══ Dataset extract ══

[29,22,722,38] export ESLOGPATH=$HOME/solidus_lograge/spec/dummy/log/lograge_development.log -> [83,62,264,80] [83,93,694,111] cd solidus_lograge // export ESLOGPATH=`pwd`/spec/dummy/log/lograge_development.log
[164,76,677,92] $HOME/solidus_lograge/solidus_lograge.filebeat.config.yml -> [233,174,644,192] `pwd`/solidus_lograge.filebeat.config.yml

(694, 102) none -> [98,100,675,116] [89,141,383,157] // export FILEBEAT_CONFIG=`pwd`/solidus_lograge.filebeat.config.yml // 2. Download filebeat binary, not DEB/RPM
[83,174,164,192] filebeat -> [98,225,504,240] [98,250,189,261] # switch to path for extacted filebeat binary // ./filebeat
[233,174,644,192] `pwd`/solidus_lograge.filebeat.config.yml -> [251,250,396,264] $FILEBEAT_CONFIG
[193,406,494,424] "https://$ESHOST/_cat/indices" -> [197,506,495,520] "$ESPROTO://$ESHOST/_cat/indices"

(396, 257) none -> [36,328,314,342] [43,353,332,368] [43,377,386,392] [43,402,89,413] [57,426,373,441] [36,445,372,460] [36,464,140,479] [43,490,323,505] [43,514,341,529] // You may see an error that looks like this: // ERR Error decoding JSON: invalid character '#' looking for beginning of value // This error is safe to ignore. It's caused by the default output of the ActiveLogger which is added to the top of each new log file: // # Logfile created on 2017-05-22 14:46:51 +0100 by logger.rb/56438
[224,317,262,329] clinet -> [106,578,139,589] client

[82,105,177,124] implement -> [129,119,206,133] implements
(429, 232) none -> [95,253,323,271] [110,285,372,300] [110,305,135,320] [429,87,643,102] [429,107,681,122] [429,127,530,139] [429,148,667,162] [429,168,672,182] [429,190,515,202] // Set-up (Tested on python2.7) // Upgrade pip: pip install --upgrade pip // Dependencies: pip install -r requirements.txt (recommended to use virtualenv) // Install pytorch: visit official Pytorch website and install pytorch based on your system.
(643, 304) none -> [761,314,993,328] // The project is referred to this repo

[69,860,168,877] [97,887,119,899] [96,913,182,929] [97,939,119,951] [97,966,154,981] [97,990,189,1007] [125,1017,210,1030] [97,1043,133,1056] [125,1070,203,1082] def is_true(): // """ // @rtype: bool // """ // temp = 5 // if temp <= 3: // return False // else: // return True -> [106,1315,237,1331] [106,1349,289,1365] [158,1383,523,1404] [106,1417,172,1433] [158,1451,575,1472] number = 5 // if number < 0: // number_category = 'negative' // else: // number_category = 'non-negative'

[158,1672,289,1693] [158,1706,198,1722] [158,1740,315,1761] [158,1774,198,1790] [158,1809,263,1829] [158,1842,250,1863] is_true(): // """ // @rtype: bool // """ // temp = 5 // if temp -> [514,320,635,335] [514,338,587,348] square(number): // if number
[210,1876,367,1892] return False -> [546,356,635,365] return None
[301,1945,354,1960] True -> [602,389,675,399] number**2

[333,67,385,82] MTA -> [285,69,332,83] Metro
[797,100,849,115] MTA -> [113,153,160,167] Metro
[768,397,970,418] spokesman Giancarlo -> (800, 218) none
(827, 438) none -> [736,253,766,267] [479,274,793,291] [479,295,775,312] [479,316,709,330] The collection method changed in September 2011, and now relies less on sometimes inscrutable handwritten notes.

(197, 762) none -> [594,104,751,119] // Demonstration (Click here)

═══

• _Problem description_
Work through the data line by line and state how many lines have the string "return"; add nothing else.

• _Exercise result_
2